■ What the task requires
Examine each line of the data, and copy the ones containing "border".

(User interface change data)
'''

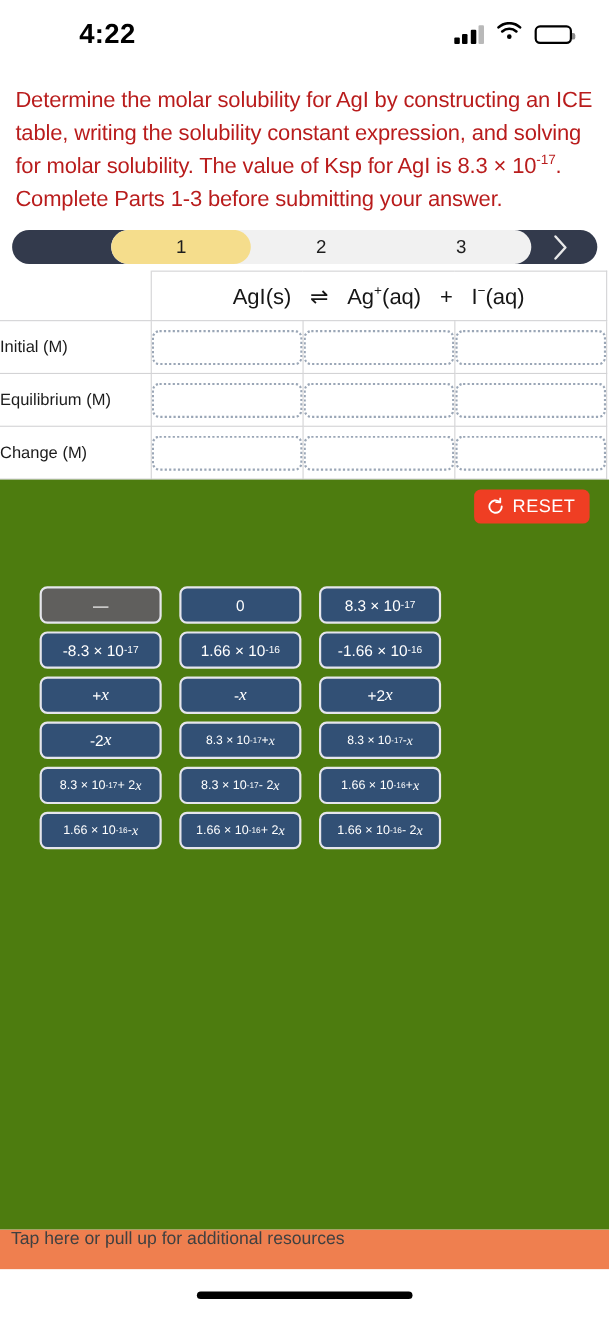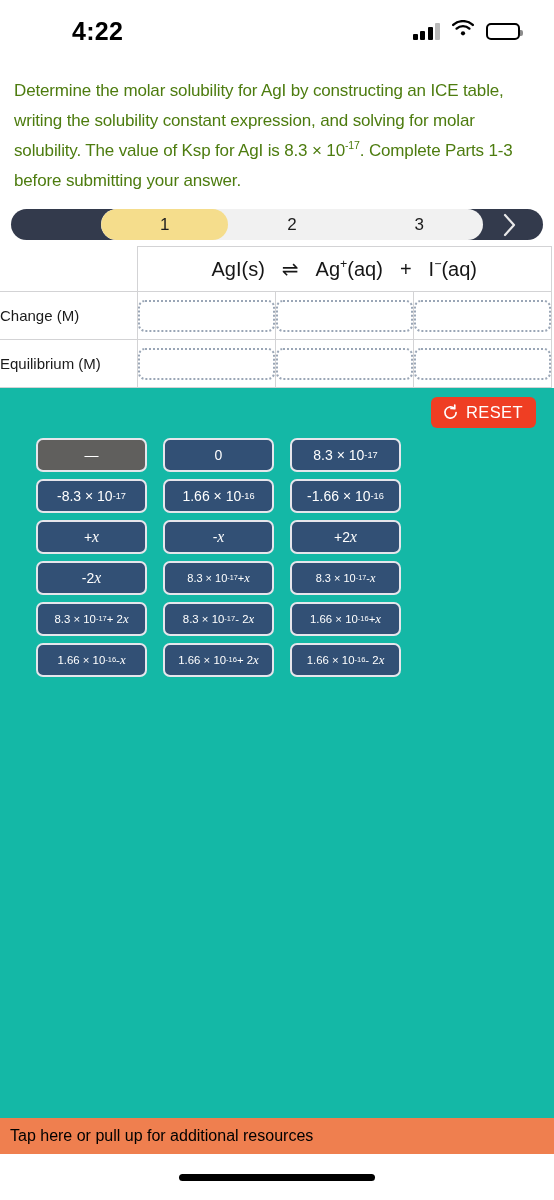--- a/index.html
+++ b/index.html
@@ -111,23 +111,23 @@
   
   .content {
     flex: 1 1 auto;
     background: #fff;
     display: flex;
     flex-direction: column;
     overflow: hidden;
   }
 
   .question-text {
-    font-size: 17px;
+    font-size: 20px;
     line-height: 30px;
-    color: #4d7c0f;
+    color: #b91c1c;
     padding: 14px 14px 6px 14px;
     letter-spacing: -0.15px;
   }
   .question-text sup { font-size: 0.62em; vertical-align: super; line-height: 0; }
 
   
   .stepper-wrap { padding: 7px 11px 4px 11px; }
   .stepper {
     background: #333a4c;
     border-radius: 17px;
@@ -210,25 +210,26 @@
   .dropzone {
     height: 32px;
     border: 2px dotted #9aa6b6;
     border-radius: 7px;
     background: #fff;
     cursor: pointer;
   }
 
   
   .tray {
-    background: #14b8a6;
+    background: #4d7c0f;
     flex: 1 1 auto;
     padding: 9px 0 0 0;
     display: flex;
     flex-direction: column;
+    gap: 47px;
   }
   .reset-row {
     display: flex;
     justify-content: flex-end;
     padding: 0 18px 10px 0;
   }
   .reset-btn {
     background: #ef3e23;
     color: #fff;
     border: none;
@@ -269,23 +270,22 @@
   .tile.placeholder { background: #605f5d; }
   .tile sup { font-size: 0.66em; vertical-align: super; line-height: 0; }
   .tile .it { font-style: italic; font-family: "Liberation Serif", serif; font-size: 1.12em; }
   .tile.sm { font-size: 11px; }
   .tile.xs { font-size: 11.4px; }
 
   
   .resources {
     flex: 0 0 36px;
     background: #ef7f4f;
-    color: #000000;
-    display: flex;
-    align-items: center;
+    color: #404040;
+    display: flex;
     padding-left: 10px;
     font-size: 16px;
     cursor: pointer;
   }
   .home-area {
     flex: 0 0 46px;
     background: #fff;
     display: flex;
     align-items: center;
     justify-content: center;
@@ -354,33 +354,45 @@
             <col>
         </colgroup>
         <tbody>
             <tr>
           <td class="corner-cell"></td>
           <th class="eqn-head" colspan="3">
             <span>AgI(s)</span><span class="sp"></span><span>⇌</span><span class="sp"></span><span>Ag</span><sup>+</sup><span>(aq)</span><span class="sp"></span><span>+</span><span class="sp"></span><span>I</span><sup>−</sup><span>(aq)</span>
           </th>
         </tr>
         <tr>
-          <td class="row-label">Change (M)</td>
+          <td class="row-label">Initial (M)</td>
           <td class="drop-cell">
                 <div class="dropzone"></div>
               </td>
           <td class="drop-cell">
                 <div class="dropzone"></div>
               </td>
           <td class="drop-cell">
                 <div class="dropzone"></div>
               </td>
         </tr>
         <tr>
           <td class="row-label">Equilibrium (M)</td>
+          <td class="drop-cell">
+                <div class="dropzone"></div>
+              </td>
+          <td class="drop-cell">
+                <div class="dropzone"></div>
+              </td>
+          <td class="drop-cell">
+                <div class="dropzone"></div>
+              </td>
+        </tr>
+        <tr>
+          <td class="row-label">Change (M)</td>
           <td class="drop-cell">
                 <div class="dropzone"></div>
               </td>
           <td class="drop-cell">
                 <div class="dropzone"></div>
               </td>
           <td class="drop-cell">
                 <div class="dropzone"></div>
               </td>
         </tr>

'''

■ Solution to this task
     border-radius: 17px;
     border: 2px dotted #9aa6b6;
     border-radius: 7px;
     border: none;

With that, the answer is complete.